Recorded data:
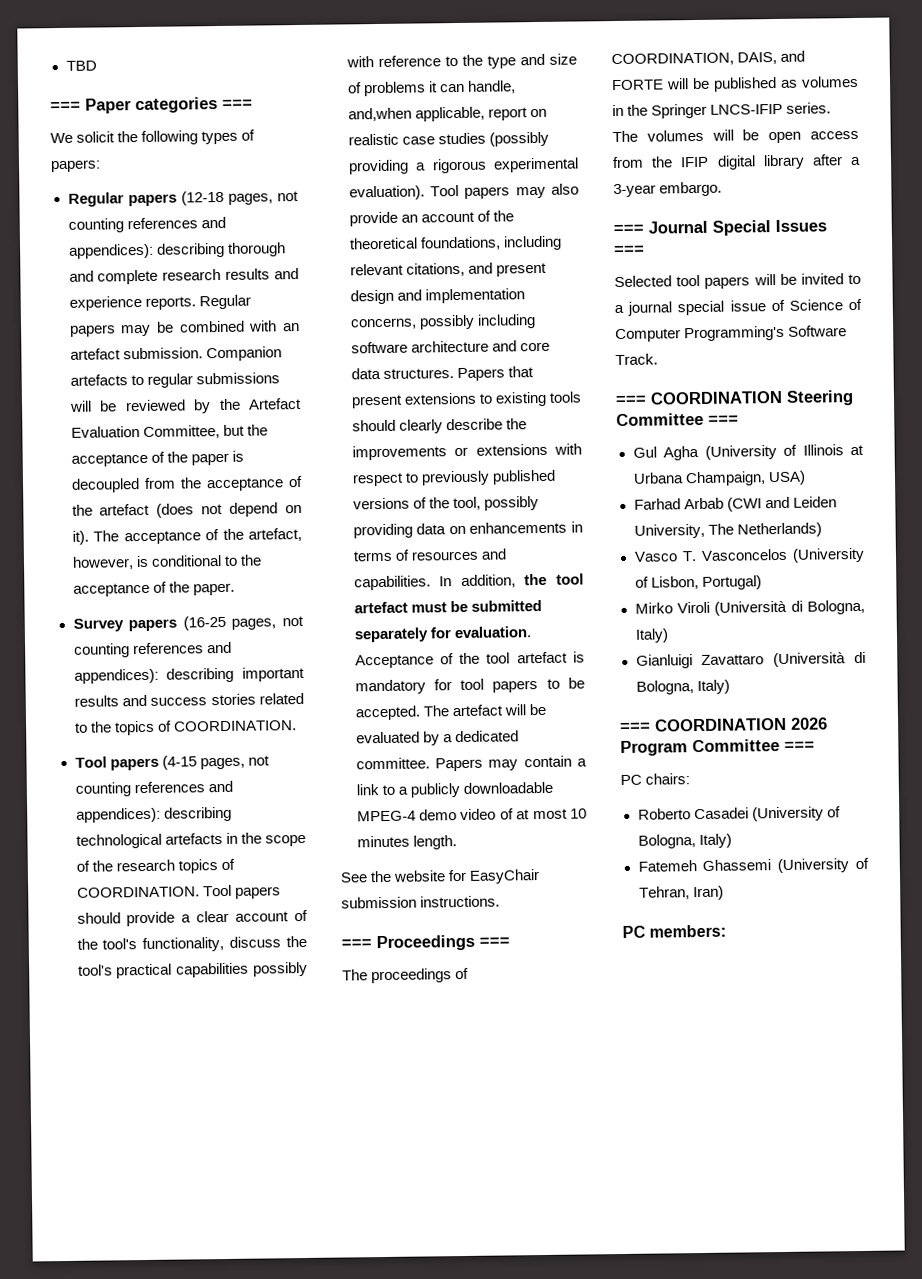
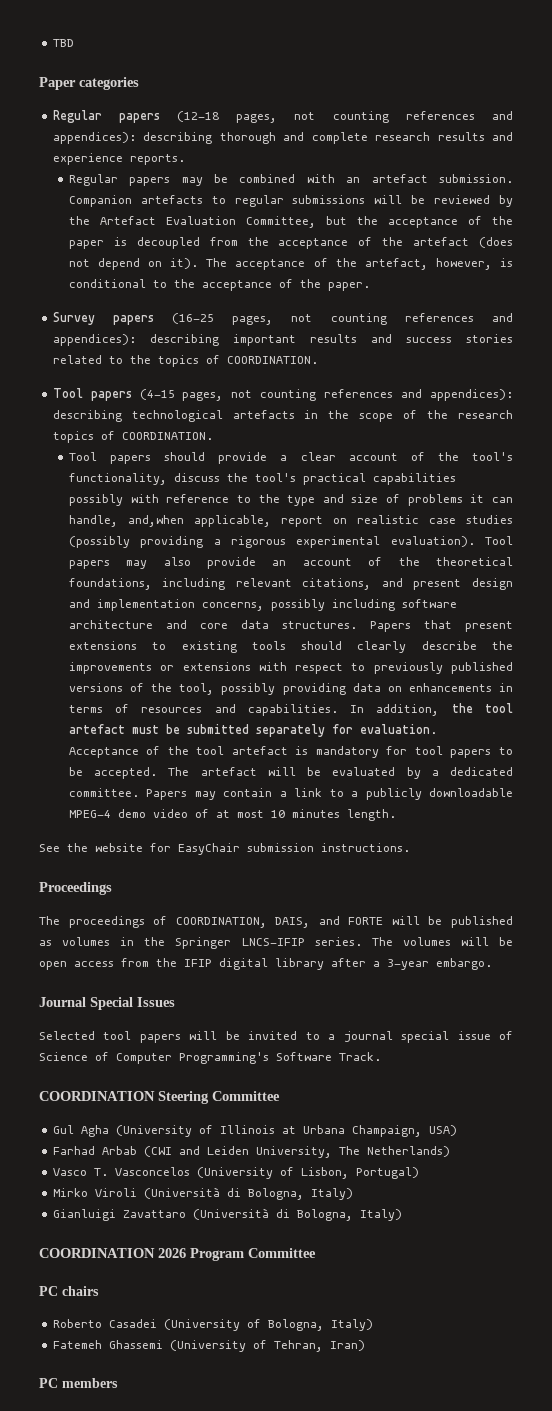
- === Paper categories ===
- We solicit the following types of papers:
+ Paper categories
- Regular papers (12-18 pages, not counting references and appendices): describing thorough and complete research results and experience reports. Regular papers may be combined with an artefact submission.
+ Regular papers (12-18 pages, not counting references and appendices): describing thorough and complete research results and experience reports.
+ Regular papers may be combined with an artefact submission.
- describing technological artefacts in the scope of the research topics of COORDINATION. Tool papers should provide a clear account of the tool's functionality, discuss the tool's practical capabilities possibly with reference to the type and size of problems it can handle, and,when applicable, report on realistic case studies (possibly providing a rigorous experimental evaluation).
+ describing technological artefacts in the scope of the research topics of COORDINATION.
+ Tool papers should provide a clear account of the tool's functionality, discuss the tool's practical capabilities possibly with reference to the type and size of problems it can handle, and,when applicable, report on realistic case studies (possibly providing a rigorous experimental evaluation).
- === Proceedings ===
+ Proceedings
- === Journal Special Issues ===
+ Journal Special Issues
- === COORDINATION Steering Committee ===
+ COORDINATION Steering Committee
- === COORDINATION 2026 Program Committee ===
- PC chairs:
+ COORDINATION 2026 Program Committee
+ PC chairs
- PC members:
+ PC members

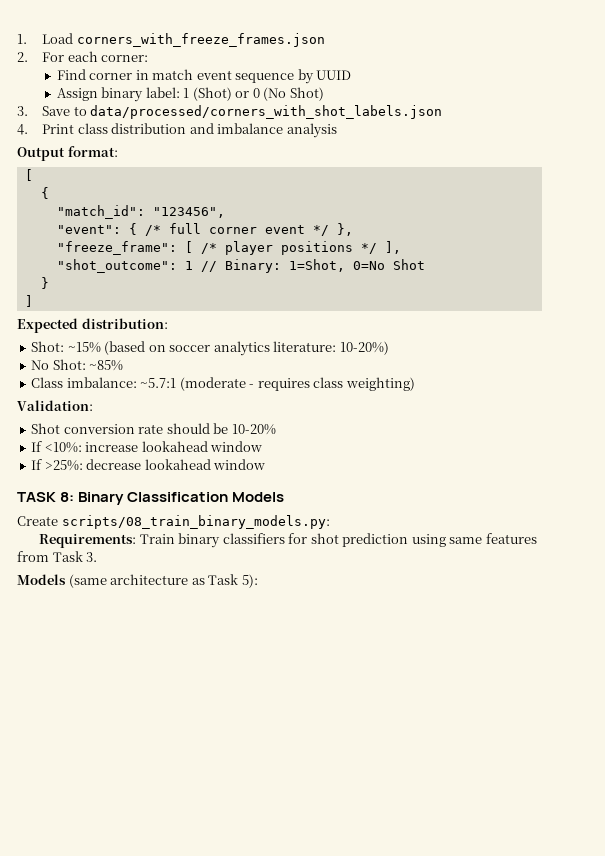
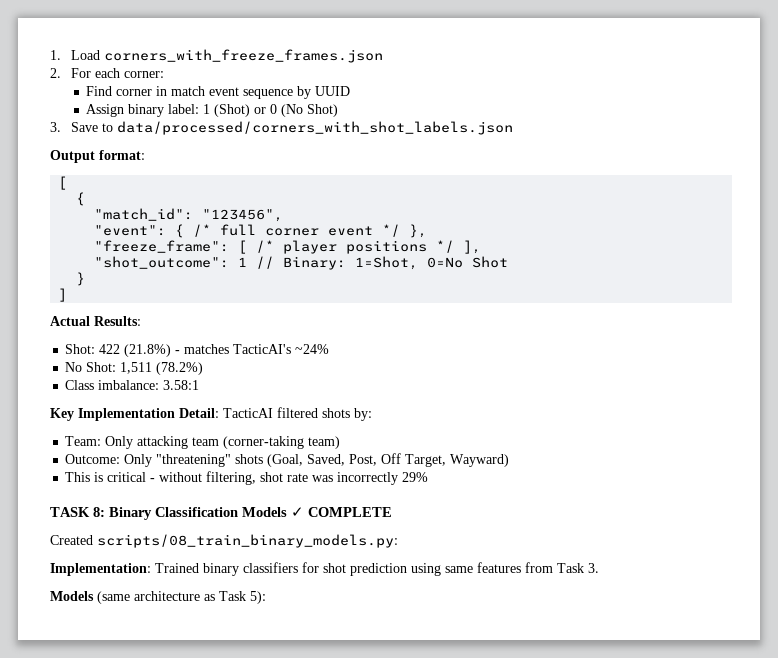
- 4. Print class distribution and imbalance analysis
- Expected distribution:
- Shot: ~15% (based on soccer analytics literature: 10-20%)
+ Actual Results:
+ Shot: 422 (21.8%) - matches TacticAI's ~24%
- No Shot: ~85%
+ No Shot: 1,511 (78.2%)
- Class imbalance: ~5.7:1 (moderate - requires class weighting)
- Validation:
- Shot conversion rate should be 10-20%
- If <10%: increase lookahead window
- If >25%: decrease lookahead window
+ Class imbalance: 3.58:1
+ Key Implementation Detail: TacticAI filtered shots by:
+ Team: Only attacking team (corner-taking team)
+ Outcome: Only "threatening" shots (Goal, Saved, Post, Off Target, Wayward)
+ This is critical - without filtering, shot rate was incorrectly 29%
- TASK 8: Binary Classification Models
- Create scripts/08_train_binary_models.py:
+ TASK 8: Binary Classification Models ✓ COMPLETE
+ Created scripts/08_train_binary_models.py:
- Requirements: Train binary classifiers for shot prediction using same features from Task 3.
+ Implementation: Trained binary classifiers for shot prediction using same features from Task 3.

> Problem description: All of the data above should be printed again exactly, though none of the pictures belong in the copy.

> Completed exercise:
- === Paper categories ===
- We solicit the following types of papers:
+ Paper categories
- Regular papers (12-18 pages, not counting references and appendices): describing thorough and complete research results and experience reports. Regular papers may be combined with an artefact submission.
+ Regular papers (12-18 pages, not counting references and appendices): describing thorough and complete research results and experience reports.
+ Regular papers may be combined with an artefact submission.
- describing technological artefacts in the scope of the research topics of COORDINATION. Tool papers should provide a clear account of the tool's functionality, discuss the tool's practical capabilities possibly with reference to the type and size of problems it can handle, and,when applicable, report on realistic case studies (possibly providing a rigorous experimental evaluation).
+ describing technological artefacts in the scope of the research topics of COORDINATION.
+ Tool papers should provide a clear account of the tool's functionality, discuss the tool's practical capabilities possibly with reference to the type and size of problems it can handle, and,when applicable, report on realistic case studies (possibly providing a rigorous experimental evaluation).
- === Proceedings ===
+ Proceedings
- === Journal Special Issues ===
+ Journal Special Issues
- === COORDINATION Steering Committee ===
+ COORDINATION Steering Committee
- === COORDINATION 2026 Program Committee ===
- PC chairs:
+ COORDINATION 2026 Program Committee
+ PC chairs
- PC members:
+ PC members

- 4. Print class distribution and imbalance analysis
- Expected distribution:
- Shot: ~15% (based on soccer analytics literature: 10-20%)
+ Actual Results:
+ Shot: 422 (21.8%) - matches TacticAI's ~24%
- No Shot: ~85%
+ No Shot: 1,511 (78.2%)
- Class imbalance: ~5.7:1 (moderate - requires class weighting)
- Validation:
- Shot conversion rate should be 10-20%
- If <10%: increase lookahead window
- If >25%: decrease lookahead window
+ Class imbalance: 3.58:1
+ Key Implementation Detail: TacticAI filtered shots by:
+ Team: Only attacking team (corner-taking team)
+ Outcome: Only "threatening" shots (Goal, Saved, Post, Off Target, Wayward)
+ This is critical - without filtering, shot rate was incorrectly 29%
- TASK 8: Binary Classification Models
- Create scripts/08_train_binary_models.py:
+ TASK 8: Binary Classification Models ✓ COMPLETE
+ Created scripts/08_train_binary_models.py:
- Requirements: Train binary classifiers for shot prediction using same features from Task 3.
+ Implementation: Trained binary classifiers for shot prediction using same features from Task 3.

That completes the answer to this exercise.